BPI’s executive director, Gregory Maynard, noted that DESE had drawn attention to problems with school facilities two years before the 2022 memo of understanding.
“I would say, if you were looking at how the agreement was intended to work when it was signed in June 2022,” Maynard argued, “that this was intended to be an opportunity for Boston to go and do the hard things that it had resisted doing so far. And that particularly is around right-sizing the number of Boston’s public schools.”
Boston officials also have to contend with changes in federal policy and funding. The US Dept. of Education supports programs for students with disabilities and literacy efforts for children in poverty, along with teacher training. The department has also measured progress and monitored programs for students with disabilities and language learners. President Trump is trying to eliminate the department, with some programs to be dismantled, and others shifted to a different federal agency or handed off with funding to state governments. The changes are currently facing legal challenges from several states.
According to Will Austin, the founder of the Boston Schools Fund, Trump’s action also comes after 2015 federal legislation scaling back federal and state initiatives that had been adopted under the 2002 “No Child Left Behind” Act.

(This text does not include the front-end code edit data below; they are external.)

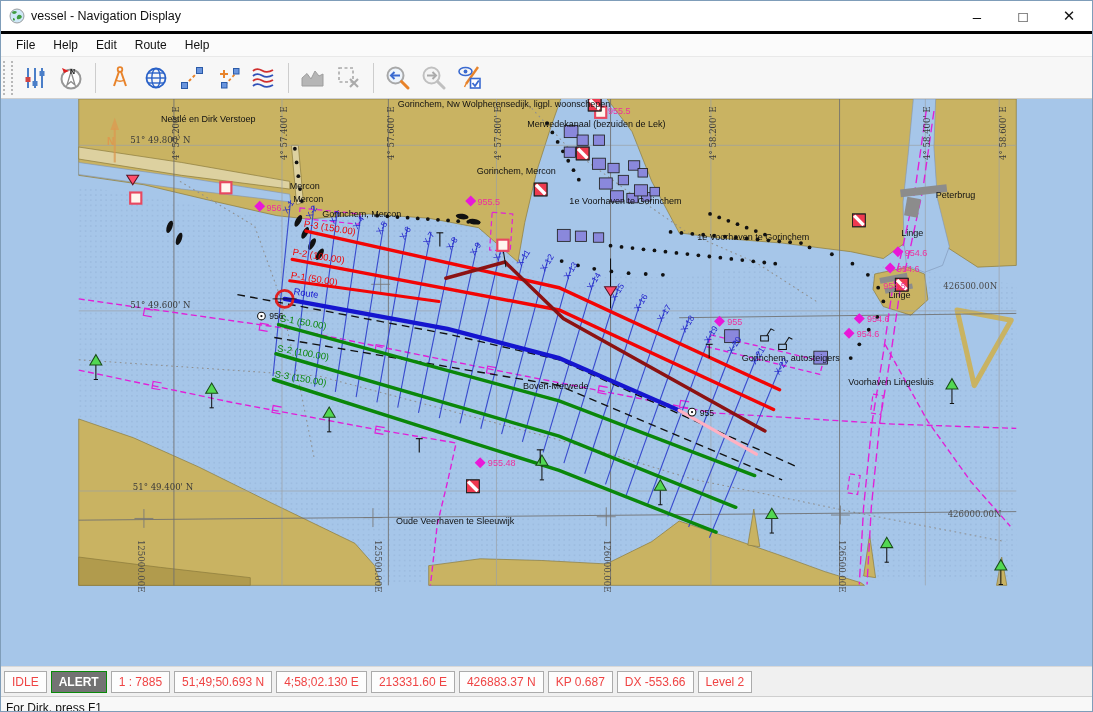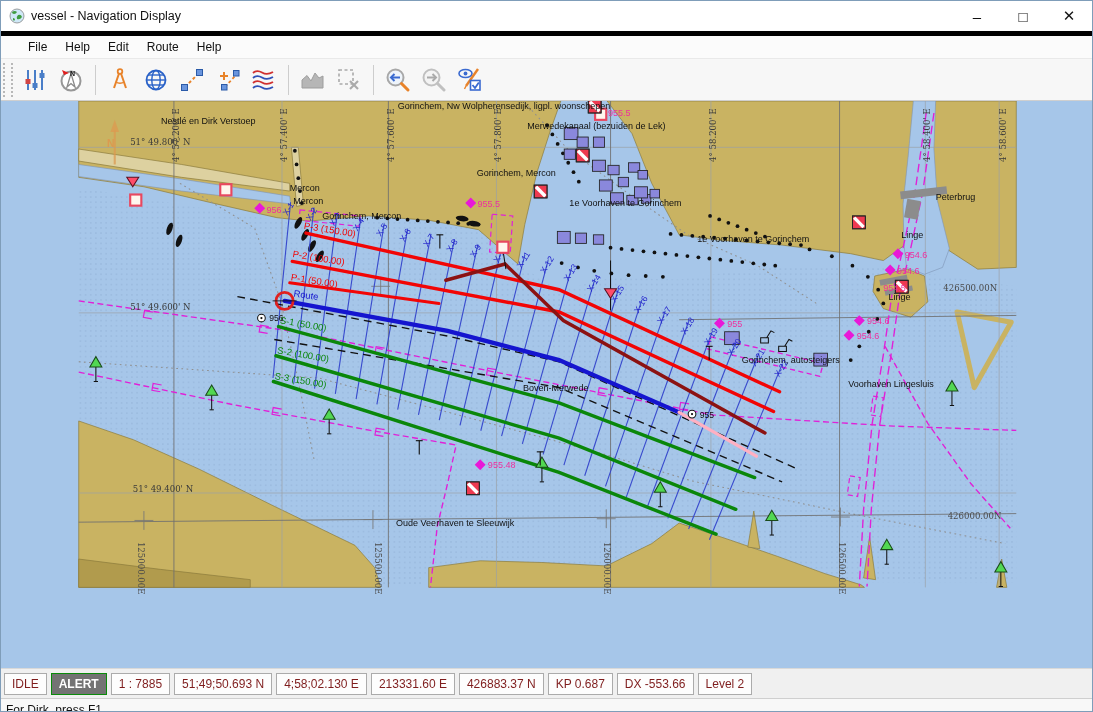--- a/index.html
+++ b/index.html
@@ -5,7 +5,7 @@
   html,body{margin:0;padding:0;background:#d8d8d8;}
   #app{width:1093px;height:712px;position:relative;background:#fff;font-family:"Liberation Sans",sans-serif;overflow:hidden;border:1px solid #7f9db9;box-sizing:border-box;}
   
-  #titlebar{height:30px;display:flex;align-items:center;background:#ffffff;border-bottom:5px solid #000000;}
+  #titlebar{height:30px;display:flex;align-items:center;background:#ffffff;border-bottom:3px solid #000000;}
   #title-icon{width:16px;height:16px;margin:0 6px 0 8px;}
   #title-text{font-size:12.5px;color:#111;}
   #win-buttons{margin-left:auto;display:flex;height:100%;}

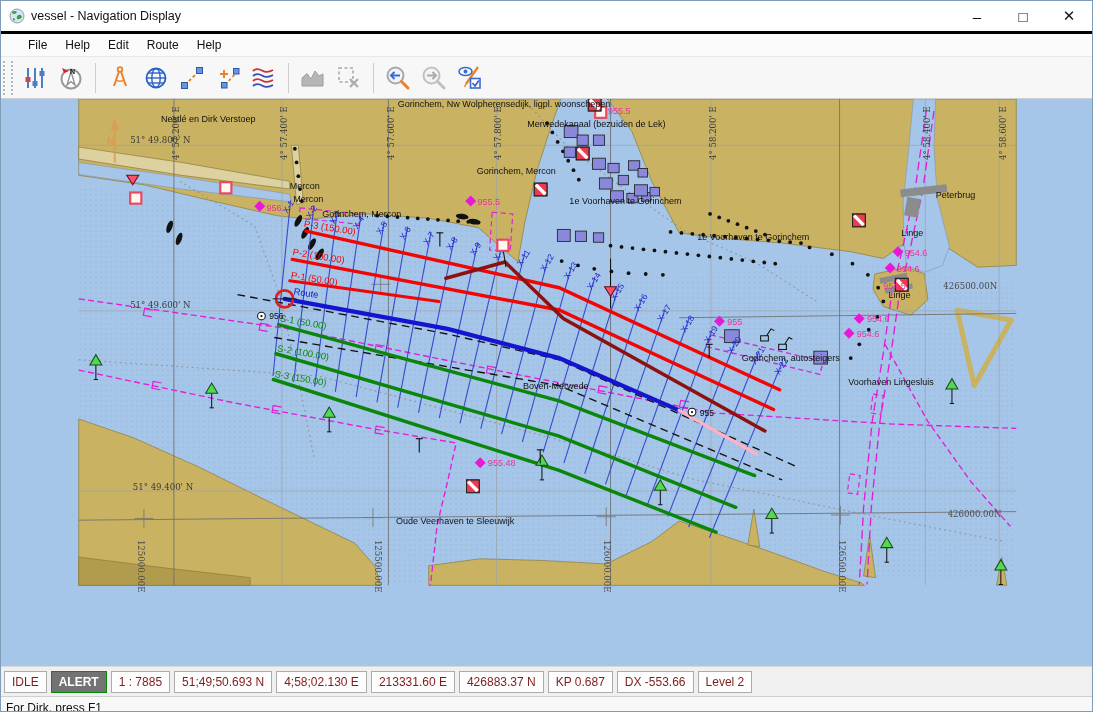--- a/index.html
+++ b/index.html
@@ -11,7 +11,7 @@
   #win-buttons{margin-left:auto;display:flex;height:100%;}
   .winbtn{width:46px;display:flex;align-items:center;justify-content:center;font-size:15px;color:#111;cursor:default;}
   
-  #menubar{height:22px;display:flex;align-items:center;background:#fbfbfb;border-bottom:1px solid #e9e9e9;padding-left:18px;}
+  #menubar{height:22px;display:flex;align-items:center;background:#fbfbfb;border-bottom:1px solid #e9e9e9;padding-left:6px;}
   .menu-item{font-size:12px;color:#111;padding:3px 9px;}
   
   #toolbar{height:41px;background:#f7f7f7;border-bottom:1px solid #cfcfcf;display:flex;align-items:center;}

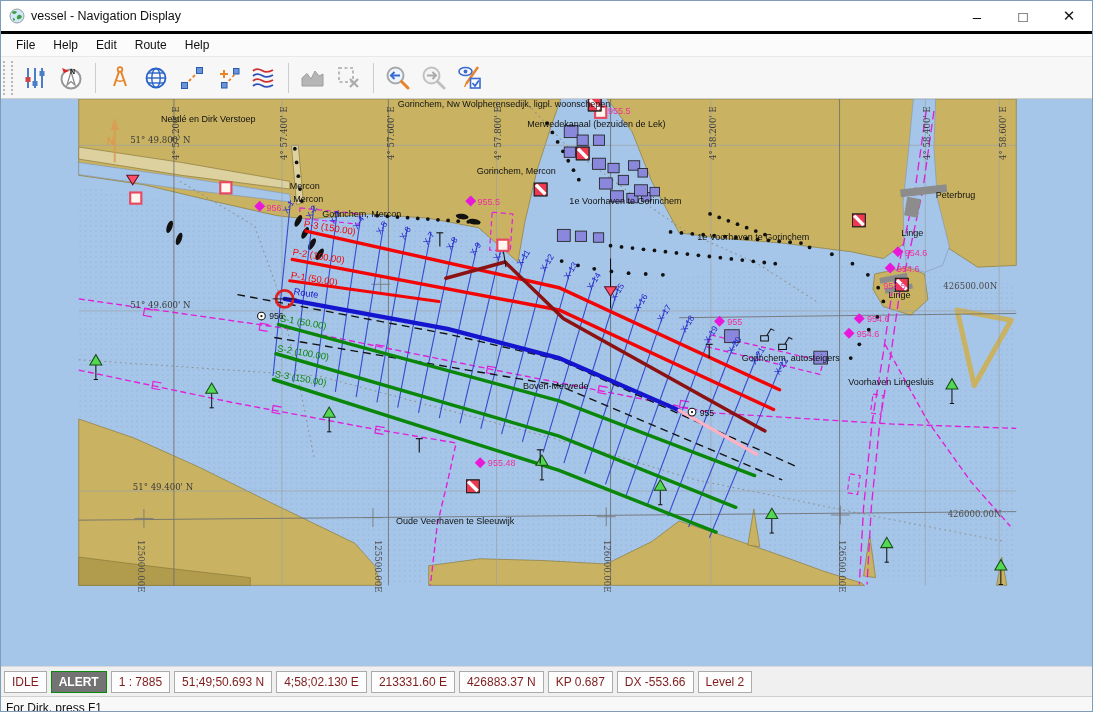--- a/index.html
+++ b/index.html
@@ -24,7 +24,7 @@
   #map svg{display:block;}
   
   #statusbar{height:29px;background:#f0f0f0;display:flex;align-items:center;padding-left:3px;border-top:1px solid #d9d9d9;}
-  .scell{height:20px;display:flex;align-items:center;background:#fdfdfd;border:1px solid #ababab;font-size:12px;color:#7f1d1d;padding:0 7px;margin-right:4px;white-space:nowrap;}
+  .scell{height:20px;display:flex;align-items:center;background:#fdfdfd;border:1px solid #ababab;font-size:12px;color:#ef4444;padding:0 7px;margin-right:4px;white-space:nowrap;}
   .scell.alert{background:#737373;color:#fff;font-weight:bold;border-color:#0a8a0a;}
   
   #helpbar{height:22px;background:#f8f8f8;border-top:1px solid #cfcfcf;display:flex;align-items:center;padding-left:5px;font-size:12px;color:#111;}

“These reductions mean fewer people helping families afford college, protecting civil rights, and researching how to teach children better,” Austin wrote in his March 14 “Boston Focus” newsletter. “Regardless of one’s political or policy orientation toward local control, none of these three functions can or should be carried out by localities (which is why they are federalized to begin with).
“So, it is fair to assume these services will be diminished or completely go away. That appears to be the point.”
Boston officials are also concerned about the Trump administration’s immigration enforcement policies, including recent decisions to end “temporary protected status” (TPF) this year for Venezuelan and Haitian immigrants. The move is also facing legal challenges, along with prompting a resolution in opposition filed by three Boston city councilors.
Rivera says the change in enforcement is also causing anxiety at UMass Boston. “My students are really scared,” she said. “They’re not going to school — like these things in that [DESE] report. We’re worried about chronic absenteeism since Covid—kids haven’t been going. What are we doing?”
Reville said federal cuts in spending, including money for school meals, would affect anything from student outcomes to local budget decisions.
“These are factors that will affect attendance,” he said. “They will affect kids’ focus and motivation, and will affect the district’s ability to deliver at high quality levels. And I think that the general atmosphere, where the feeling is the sector is kind of under siege at the moment, is bound to affect performance at all levels.
“So, I’m very concerned in terms of where we’re headed on all this, but there’s so much uncertainty now that it makes building a budget complicated. Because, to some extent, [while] you have modest reliance on federal aid right now, it’s not clear whether that aid is going to be coming in that has been authorized by Congress.”